Understanding Agentic Advertising
We’ve all heard the buzz: "Agentic Advertising" is the future. The promise of AI agents autonomously negotiating, buying, and optimizing media in real-time sounds like the ultimate efficiency play.
But if it’s so revolutionary, why aren't publishers jumping at the chance to integrate?
According to Nikita Bansal, CEO of TeqBlaze, the hesitation isn't about the technology itself—it’s about a massive failure in how the industry communicates. In her recent piece for The Current, Bansal argues that we’ve spent too much time talking about "what" agents are and not nearly enough time explaining "how" they work.
The "Black Box" Problem
For years, the programmatic world has lived by the OpenRTB standard. Even if you aren't an engineer, you likely understand the basic flow: a user visits a site, an SSP sends a bid request, and a DSP responds. It’s a clear, linear mental model.

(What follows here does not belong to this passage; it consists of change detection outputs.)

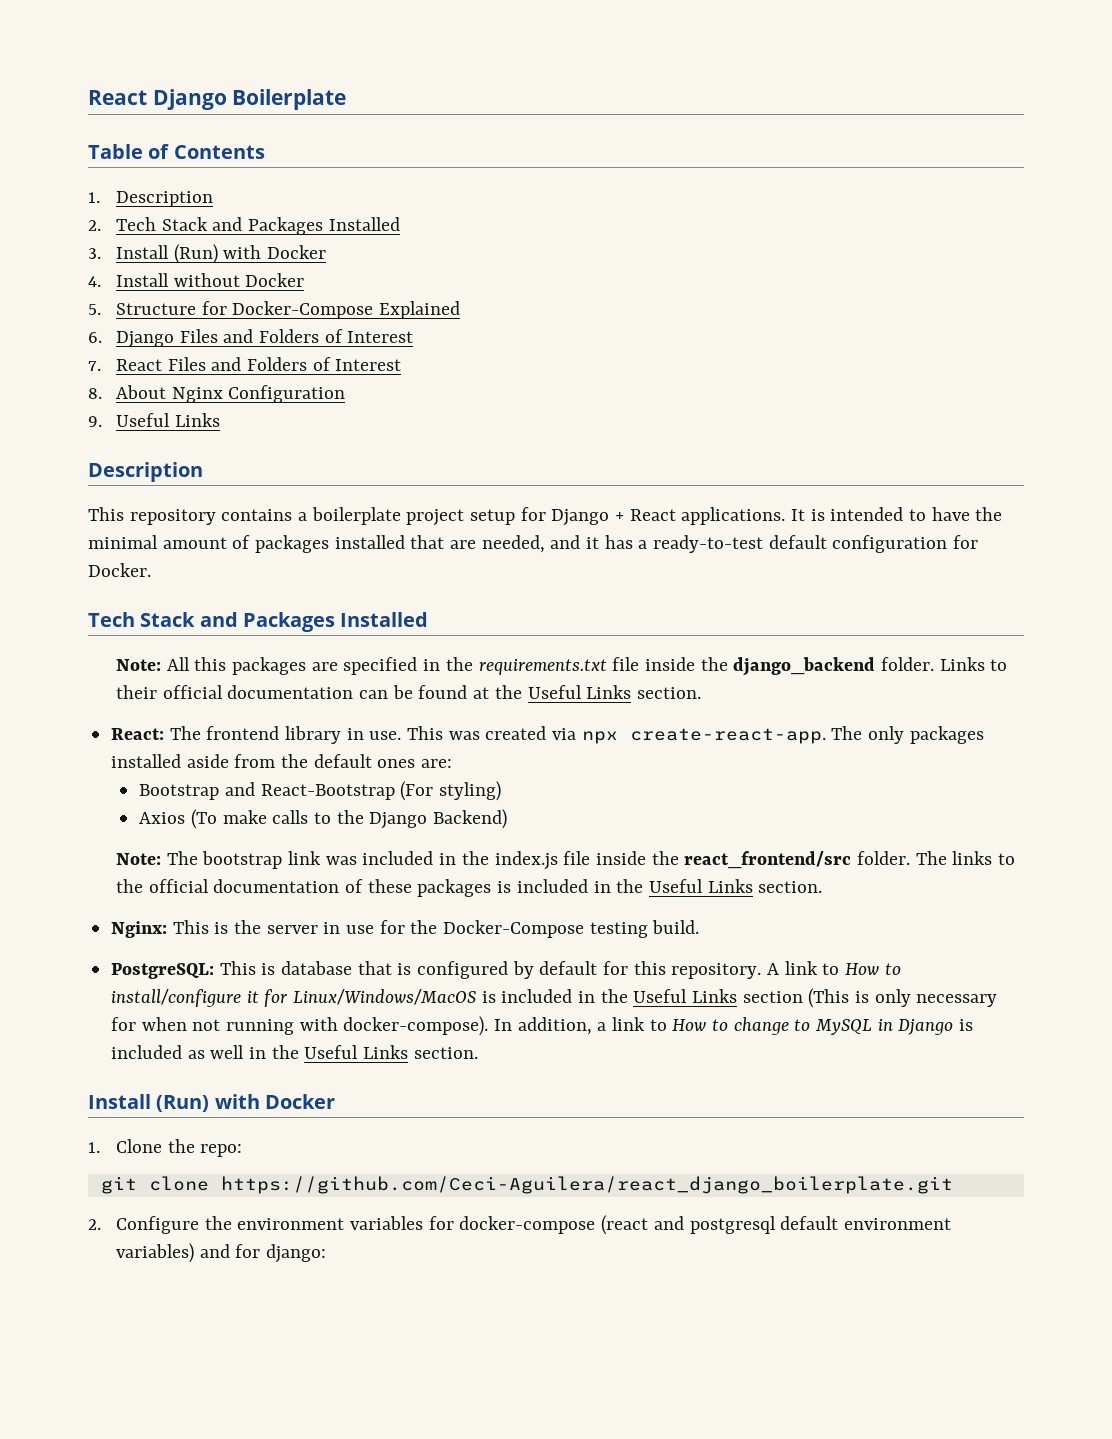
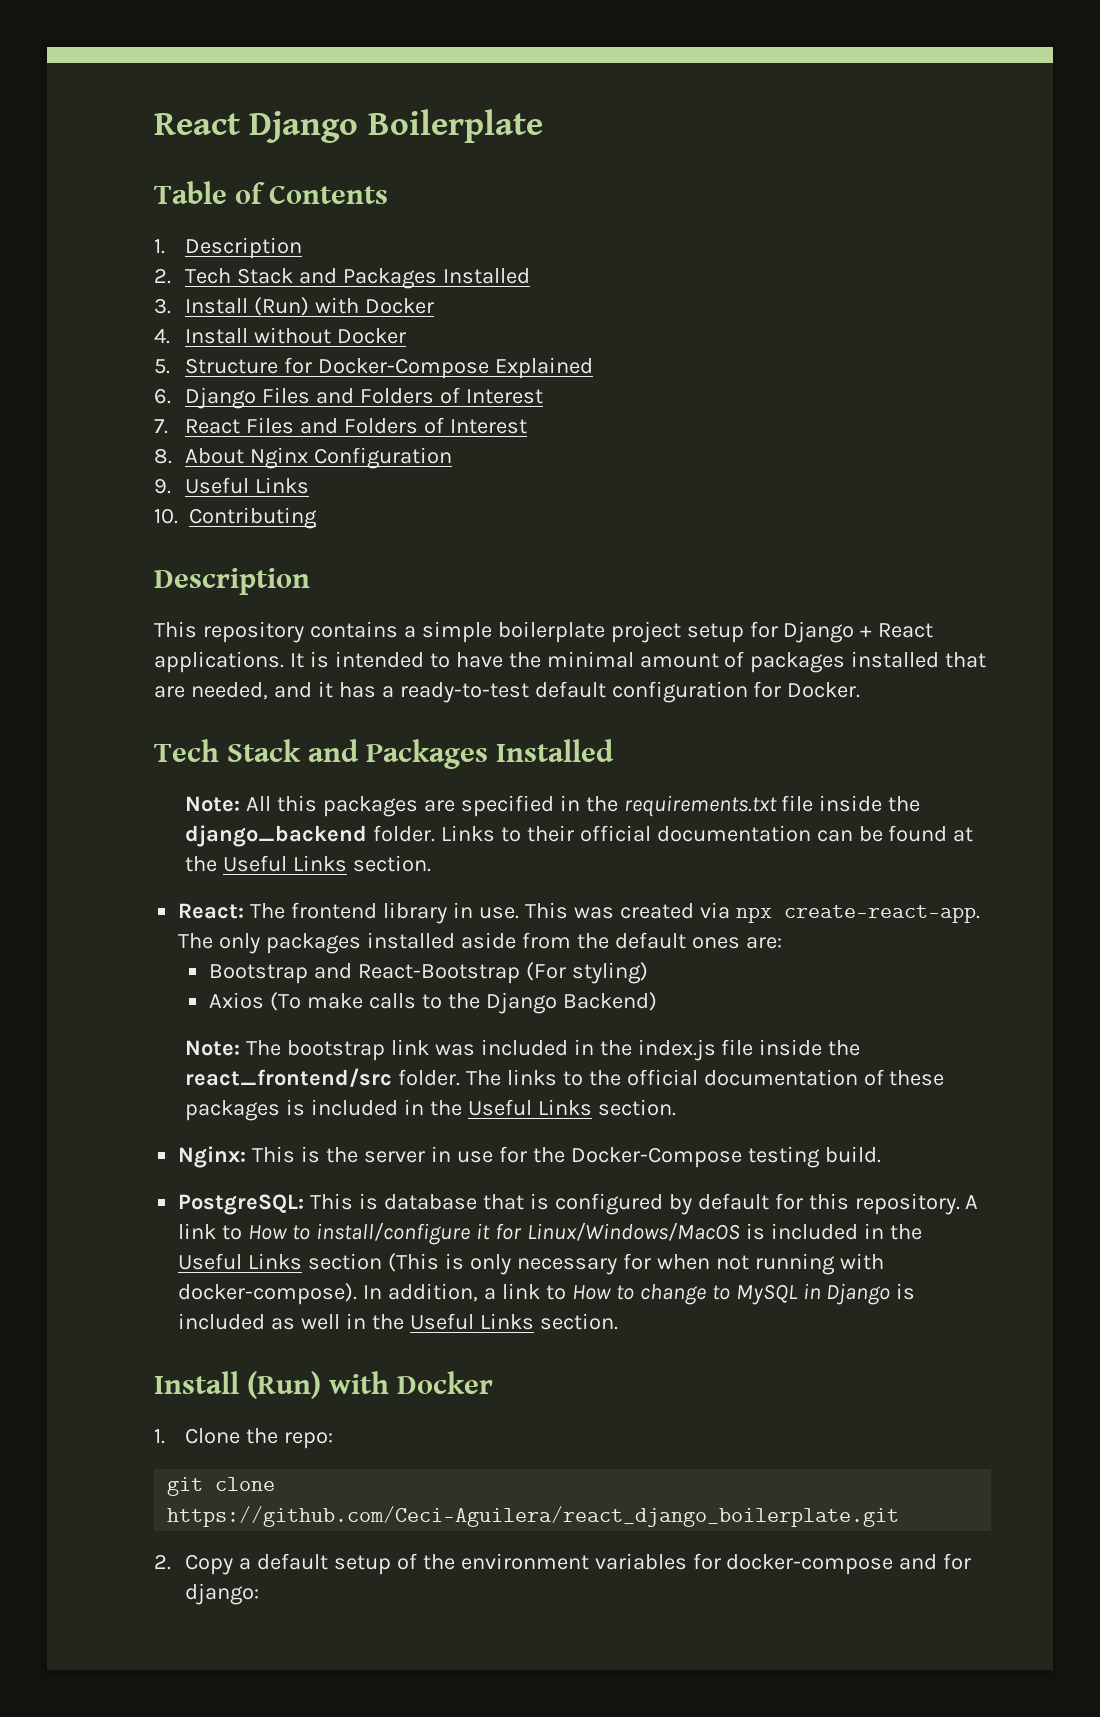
(220, 420) none -> [154,507,317,529] // 10. Contributing
(308, 516) none -> [421,621,492,643] simple
[116,1216,200,1234] Configure -> [184,1553,417,1575] Copy a default setup of
[601,1215,951,1235] [116,1243,195,1263] (react and postgresql default environment variables) -> (894, 1564) none

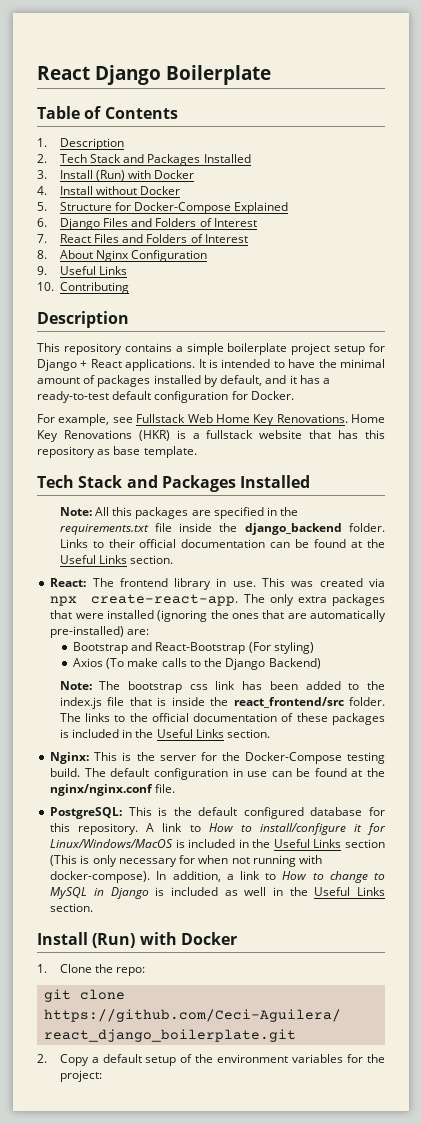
[945,652,987,668] [154,682,268,700] that are needed, -> [203,375,263,387] by default,
(861, 690) none -> [37,414,385,426] [37,430,385,442] [37,446,197,458] // For example, see Fullstack Web Home Key Renovations. Home Key Renovations (HKR) is a fullstack website that has this repository as base template.
[266,932,740,954] packages installed aside from the default ones -> [297,594,385,606] [50,610,386,622] [50,626,125,638] extra packages that were installed (ignoring the ones that are automatically pre-installed)
[390,1039,594,1056] link was included in -> [189,681,360,690] css link has been added to
(754, 1047) none -> [129,697,167,706] that is
[430,1146,493,1163] in use -> (196, 758) none
[178,1193,769,1215] // PostgreSQL: This is database that is configured by default -> [84,768,385,780] [50,784,176,796] [50,807,363,819] The default configuration in use can be found at the nginx/nginx.conf file. // PostgreSQL: This is the default configured database
[726,1553,972,1575] [184,1583,259,1605] docker-compose and for django: -> [367,1054,386,1063] [59,1070,102,1082] the project:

Agentic advertising, by contrast, feels like a "black box." The industry is currently locked in a "war of protocols," debating the merits of the Ad Context Protocol (AdCP) versus the IAB Tech Lab’s Agentic RTB Framework. But for the average publisher, this is white noise. They aren't worried about which protocol wins; they’re worried because they can’t visualize the day-to-day operations.
The Two Levels of Confusion
Bansal identifies two primary barriers blocking publisher adoption:
1 Technical Misunderstanding: Even the brightest minds in ad tech struggle to describe the "interaction flow" of an agent. Where does the request go? Who approves it? Where does the data sit? Without a concrete sequence of actions, "agentic" remains a buzzword rather than a workflow.
2 Ecosystem Misunderstanding: Publishers need a map. They need to know what messages are being sent, where the logs are stored, and—most importantly—how the money flows. Without this, evaluating risk and control is impossible.
Stop Recruiting, Start Translating
The industry has been in "recruitment mode," telling publishers that agentic advertising is exciting and they should join the movement. But excitement doesn’t pay the bills or protect a publisher's inventory.
To move from "hype" to "standard," the industry needs to pivot toward translation. We need to stop treating terms like "protocol" and "framework" as trendy labels and start treating them as concrete specifications.
Publishers don't need another sales pitch. They need answers to three simple questions:
• How does it work step-by-step? (The sequence of interactions).
• What do I control? (Where human approval and verification sit).
• What changes operationally? (How billing, auditing, and settlement actually happen).
The Bottom Line
Standardization is only half the battle. You can build the most sophisticated AI framework in the world, but if the people using it can’t explain it to their internal teams, they won’t test it.
If we want the agentic era to truly begin, we need to stop talking to the engineers and start talking to the people running the business. Accessible knowledge, not just technical brilliance, is what will drive the next phase of programmatic advertising.